No es sorprendente que Ghosh piense que estas plataformas deberían regularse como las compañías de medios. Pide un nuevo contrato social para las empresas digitales que priorice la seguridad y los intereses de los consumidores y articule y reconozca la responsabilidad cívica de ser propietario de redes de información tan vastas. El último capítulo del libro proporciona un plan útil, detallado, aunque radical, para un marco regulador que sin duda estimulará el debate y, con suerte, el progreso.
En la era de los nuevos medios que describe Ghosh, la idea de la escritura presidencial extensa —y los libros en particular— como una herramienta eficaz para dar forma a imágenes puede parecer a algunos demasiado analógica, incluso pintoresca. Sin embargo, en Autor en jefe y su seguimiento, La mejor escritura presidencial: desde 1789 hasta la actualidad, el periodista e historiador Craig Fehrman se basa en más de 10 años de investigación para presentar un argumento contrario convincente.
Explica que John Adams fue el primer presidente en escribir una autobiografía y cita a los muchos otros que siguieron su ejemplo: Andrew Jackson, con la primera biografía de la campaña; Ulysses Grant, con la brillante y conmovedora Memorias personales; y Calvin Coolidge, cuya autobiografía íntima, publicada poco después de dejar el cargo para lograr el máximo impacto en el legado, fue muy popular en su época. JFK escribió Perfiles en Courage (con la ayuda de Ted Sorensen como escritor fantasma) antes de ocupar el cargo, una tradición que Obama continuó, con su revelador y auténtico Sueños de mi padre, y por Trump, con el autoengrandecimiento El arte de negociar (también escrito como fantasma). La narrativa atractiva y erudita de Fehrman nos recuerda que, con algunas excepciones, estas comunicaciones presidenciales más largas nos permiten ver a los presidentes «en su forma más humana… en su forma más ambiciosa y reflexiva».

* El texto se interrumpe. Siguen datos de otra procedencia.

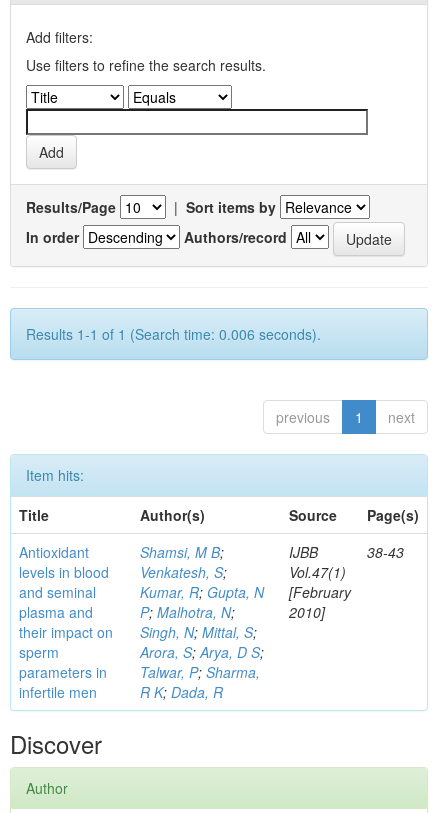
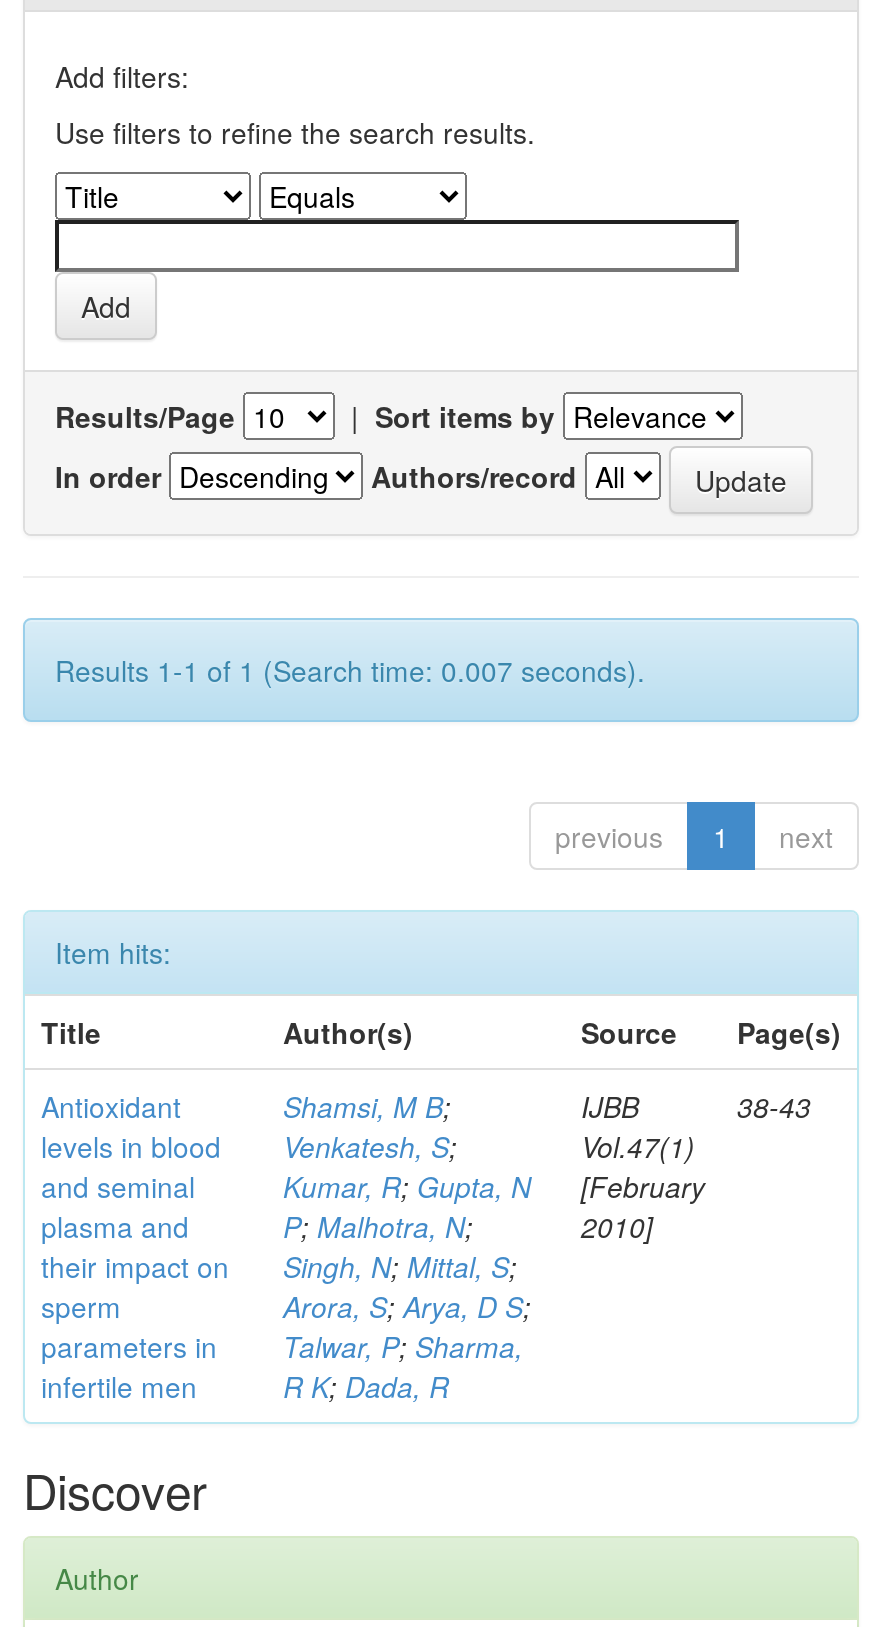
- Results 1-1 of 1 (Search time: 0.006 seconds).
+ Results 1-1 of 1 (Search time: 0.007 seconds).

Si bien la obsesión mutua entre nuestros presidentes y nosotros sin duda continuará —la avalancha de la comunicación, mediada o no, solo se intensificará a medida que las plataformas digitales ganen poder—, es importante recordar que, en última instancia, somos los ciudadanos los que determinamos el destino y el legado de nuestros líderes políticos. Lincoln dijo una vez: «El sentimiento público lo es todo. Con el sentimiento público, nada puede fallar; sin él, nada puede triunfar». Tenía razón. Cuando los presidentes se comunican, bien o mal, lo que importa es nuestra respuesta. Mientras los Estados Unidos sigan siendo una democracia, nosotros —no nuestros funcionarios electos— somos los que estamos al mando.